### [Assignment]
The lines to reproduce run from the one containing "line-height: 21.75px;" to the end of the listing. Reproduce them exactly, both ends included, and nothing else.

### [Data for review]

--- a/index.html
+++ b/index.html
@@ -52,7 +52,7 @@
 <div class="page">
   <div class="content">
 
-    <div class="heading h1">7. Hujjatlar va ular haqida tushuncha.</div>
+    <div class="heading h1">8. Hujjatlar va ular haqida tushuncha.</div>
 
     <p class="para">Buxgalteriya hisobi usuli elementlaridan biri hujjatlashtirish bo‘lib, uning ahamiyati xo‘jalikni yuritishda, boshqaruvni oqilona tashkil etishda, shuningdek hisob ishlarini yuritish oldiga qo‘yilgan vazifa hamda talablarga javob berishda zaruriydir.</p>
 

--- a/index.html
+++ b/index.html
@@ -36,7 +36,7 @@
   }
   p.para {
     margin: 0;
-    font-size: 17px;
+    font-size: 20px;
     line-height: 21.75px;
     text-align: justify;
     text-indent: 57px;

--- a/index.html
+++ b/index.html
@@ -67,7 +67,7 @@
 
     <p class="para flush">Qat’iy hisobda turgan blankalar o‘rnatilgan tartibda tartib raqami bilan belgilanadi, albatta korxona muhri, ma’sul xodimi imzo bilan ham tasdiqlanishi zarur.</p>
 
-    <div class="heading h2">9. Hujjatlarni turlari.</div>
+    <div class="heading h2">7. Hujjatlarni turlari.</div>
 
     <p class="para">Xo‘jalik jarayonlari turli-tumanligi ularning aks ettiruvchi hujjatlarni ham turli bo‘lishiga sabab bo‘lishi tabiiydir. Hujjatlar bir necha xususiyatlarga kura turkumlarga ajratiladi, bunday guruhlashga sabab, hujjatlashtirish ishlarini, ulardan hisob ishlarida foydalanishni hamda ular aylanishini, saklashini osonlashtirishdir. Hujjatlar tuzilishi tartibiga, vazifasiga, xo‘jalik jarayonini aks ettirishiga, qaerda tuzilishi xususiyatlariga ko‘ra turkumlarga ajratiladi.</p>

### [Exercise answer]
     line-height: 21.75px;
     text-align: justify;
     text-indent: 57px;

--- a/index.html
+++ b/index.html
@@ -67,7 +67,7 @@
 
     <p class="para flush">Qat’iy hisobda turgan blankalar o‘rnatilgan tartibda tartib raqami bilan belgilanadi, albatta korxona muhri, ma’sul xodimi imzo bilan ham tasdiqlanishi zarur.</p>
 
-    <div class="heading h2">9. Hujjatlarni turlari.</div>
+    <div class="heading h2">7. Hujjatlarni turlari.</div>
 
     <p class="para">Xo‘jalik jarayonlari turli-tumanligi ularning aks ettiruvchi hujjatlarni ham turli bo‘lishiga sabab bo‘lishi tabiiydir. Hujjatlar bir necha xususiyatlarga kura turkumlarga ajratiladi, bunday guruhlashga sabab, hujjatlashtirish ishlarini, ulardan hisob ishlarida foydalanishni hamda ular aylanishini, saklashini osonlashtirishdir. Hujjatlar tuzilishi tartibiga, vazifasiga, xo‘jalik jarayonini aks ettirishiga, qaerda tuzilishi xususiyatlariga ko‘ra turkumlarga ajratiladi.</p>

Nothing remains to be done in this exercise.